Prompt: Each entry must be given again exactly as it appears, with images excluded.

Data records:
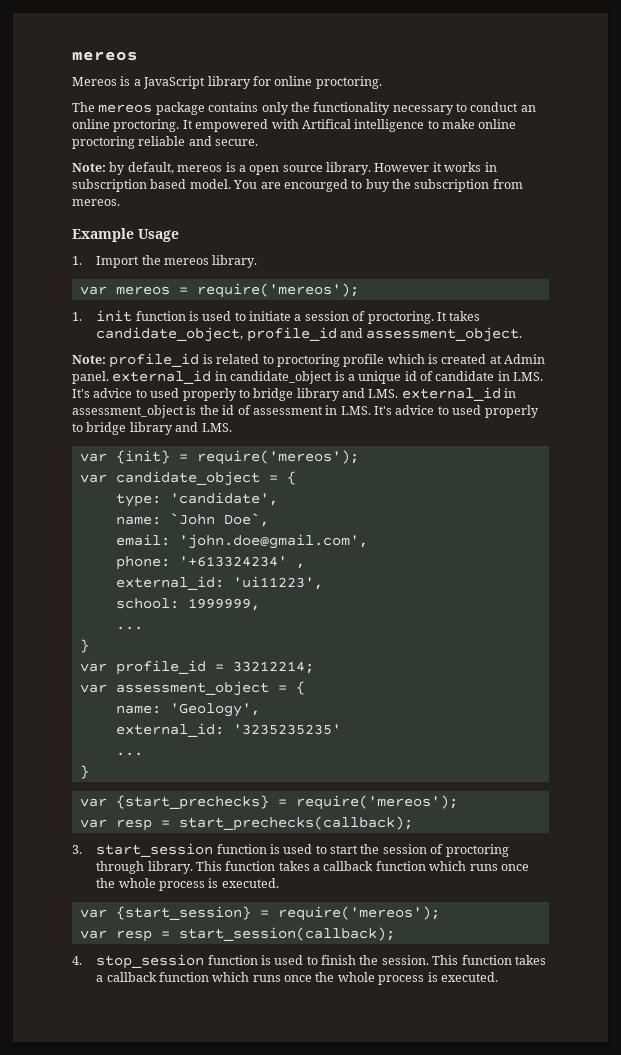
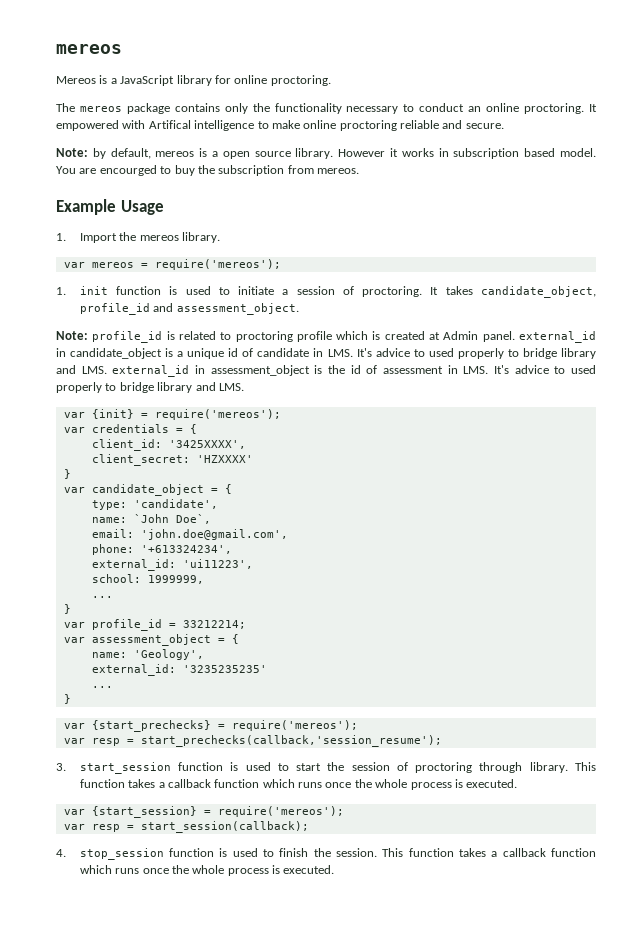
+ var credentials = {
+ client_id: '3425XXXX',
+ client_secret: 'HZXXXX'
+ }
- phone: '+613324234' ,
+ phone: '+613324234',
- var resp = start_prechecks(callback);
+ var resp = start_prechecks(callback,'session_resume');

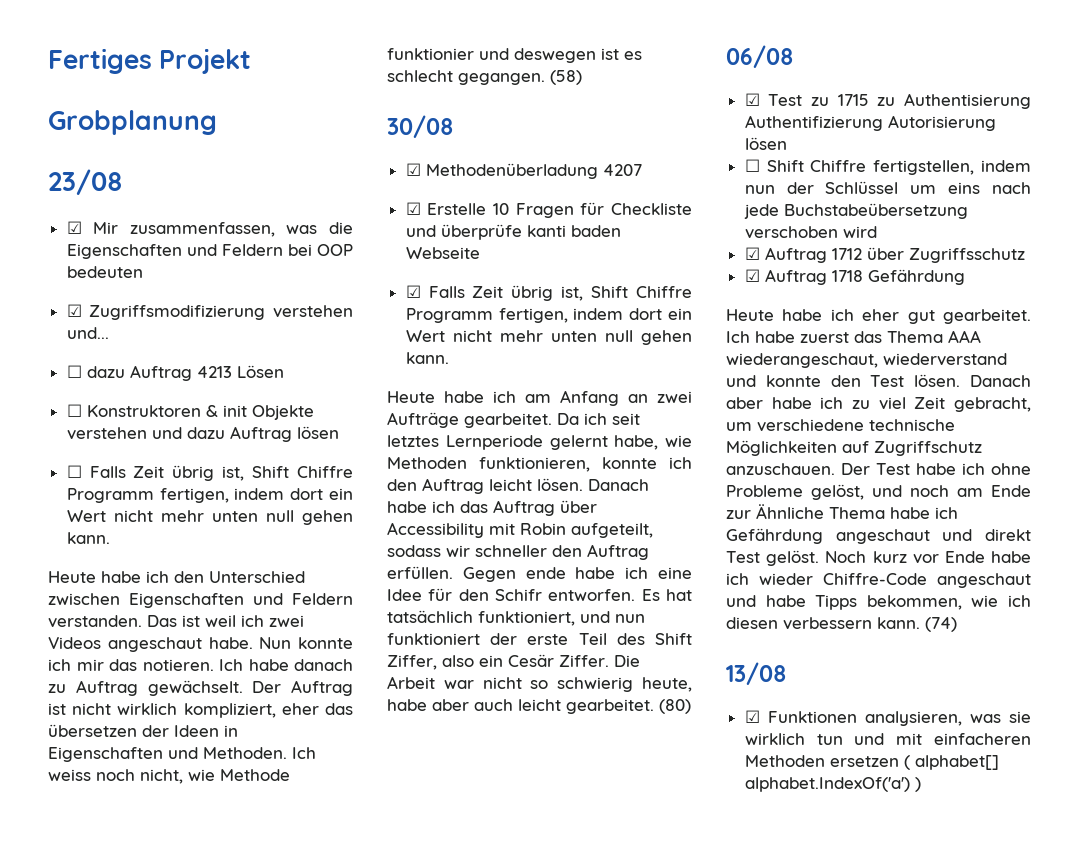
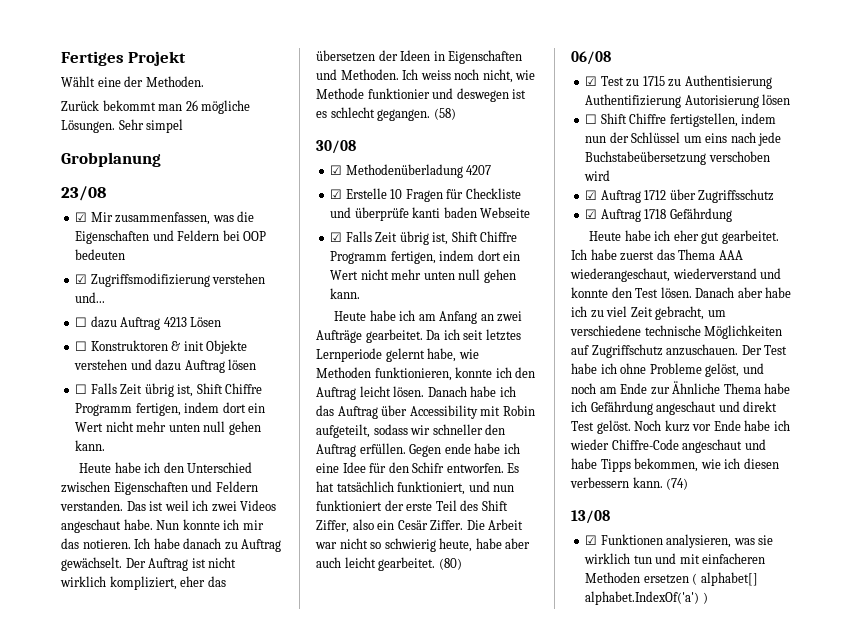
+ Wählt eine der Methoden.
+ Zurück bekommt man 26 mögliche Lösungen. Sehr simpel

Output for this exercise:
+ var credentials = {
+ client_id: '3425XXXX',
+ client_secret: 'HZXXXX'
+ }
- phone: '+613324234' ,
+ phone: '+613324234',
- var resp = start_prechecks(callback);
+ var resp = start_prechecks(callback,'session_resume');

+ Wählt eine der Methoden.
+ Zurück bekommt man 26 mögliche Lösungen. Sehr simpel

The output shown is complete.